General Relativity theory, developed by Einstein in 1907-1915, states that being at rest in the gravitational field and accelerating are identical physically. For example, an observer can see the ball fall the same way on the rocket and on Earth. This is due to the rocket’s acceleration, which equals 9.8 m/s2. This theory relates to Newton’s gravitational theory and special relativity.

Sagittarius A*:

  • Sagittarius A*, often abbreviated to Sgr A* and pronounced “Sagittarius A star”, is a supermassive black hole located at the center of our spiral galaxy, the Milky Way.
  • Sagittarius A* is 27,000 light years from us.
  • The Milky Way’s central black hole lies at a distance of 26,673 ± 42 light years from Earth in the direction of Sagittarius constellation, near the border with Scorpius.
  • Imaging Sagittarius A* (SgrA*) was much more difficult than imaging M87*:
    • first, SgrA* is only one-thousandth the size of M87*;
    • second, the line of sight is obscured by a lot of matter; and as SgrA* is much smaller than M87*,
    • the gas swirling around it takes only minutes to complete an orbit around SgrA* as opposed to taking weeks to go around M87*.
    • The last gives a variability that makes it difficult to image.
    • A clear imaging requires long exposure of eight to 10 hours, where ideally the object should not change much.

 

What is Event Horizon Telescope?

  • The Event Horizon Telescope (EHT) is a planet-scale array of eight ground-based radio telescopes forged through international collaboration.
  • The EHT links telescopes around the globe to form an Earth-sized virtual telescope with unprecedented sensitivity and resolution.

EHT array: Following Telescopes are part of it –

  • Atacama Large Millimeter Array
  • Atacama Pathfinder Experiment
  • Heinrich Hertz Submillimeter Telescope
  • IRAM 30m telescope
  • James Clerk Maxwell Telescope
  • Large Millimeter Telescope
  • South Pole Telescope
  • Sub-millimeter Array

Objective: The EHT was designed to capture images of a black hole.

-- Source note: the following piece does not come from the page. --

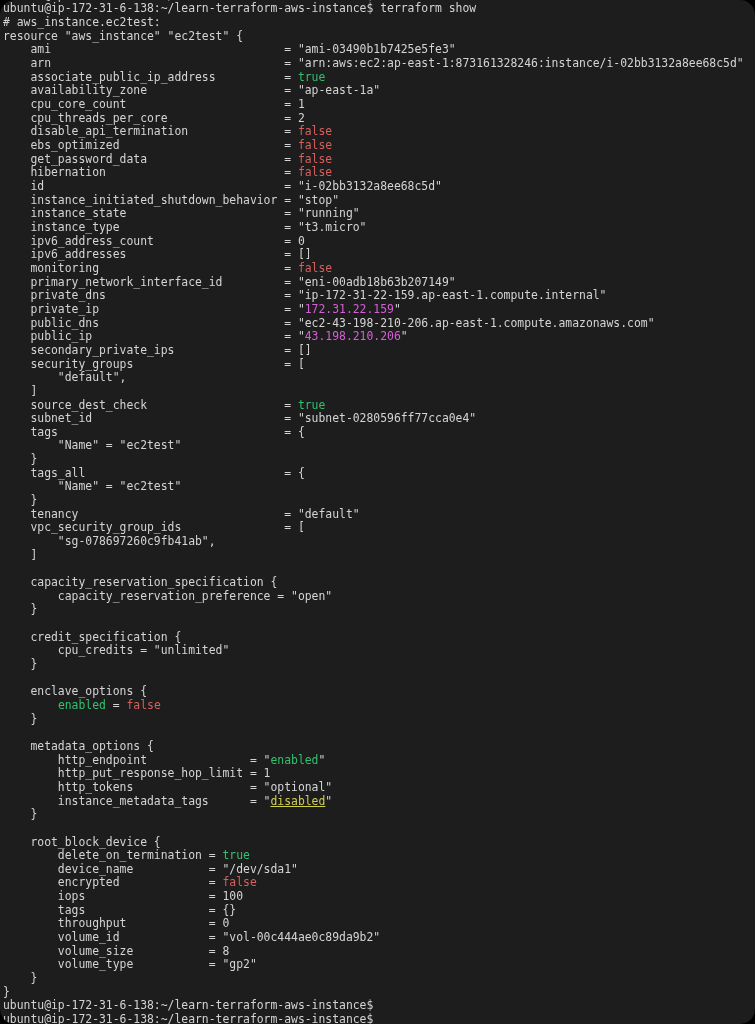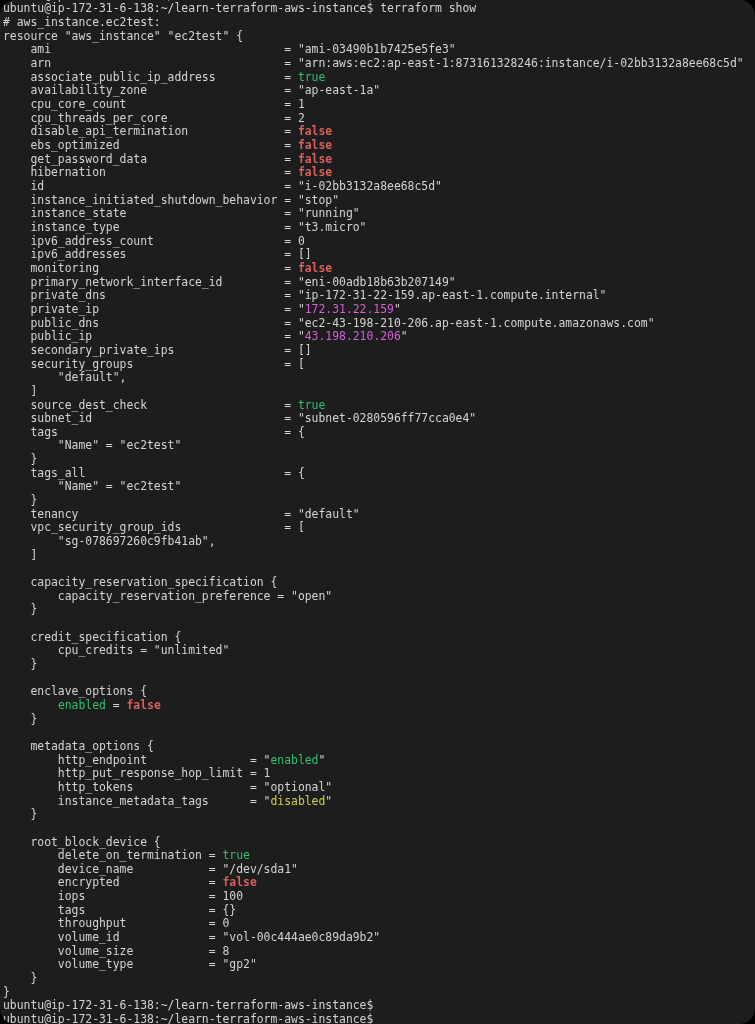"false" .r { font-weight: bold -> none }
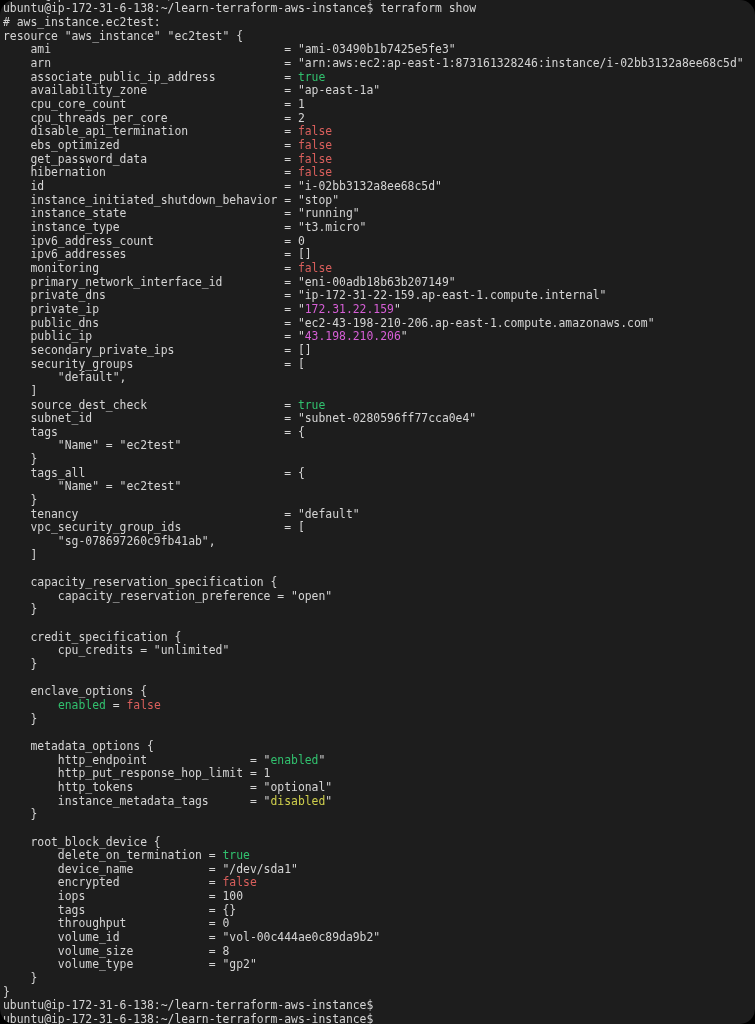"disabled" .y { text-decoration: none -> underline }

It offers scientists a new way to study the most extreme objects in the Universe predicted by Einstein’s general relativity during the centennial year of the historic experiment that first confirmed the theory.

Bodies involved: Thirteen partner institutions worked together to create the EHT. Key funding was provided by the US National Science Foundation (NSF), the EU’s European Research Council (ERC), and funding agencies in East Asia.
Technique Used: The EHT observations use a technique called very-long-baseline interferometry (VLBI).

Way forward:

The collaboration hopes to improve their capacity so that they can not only image black holes but construct movies and study the magnetic field further.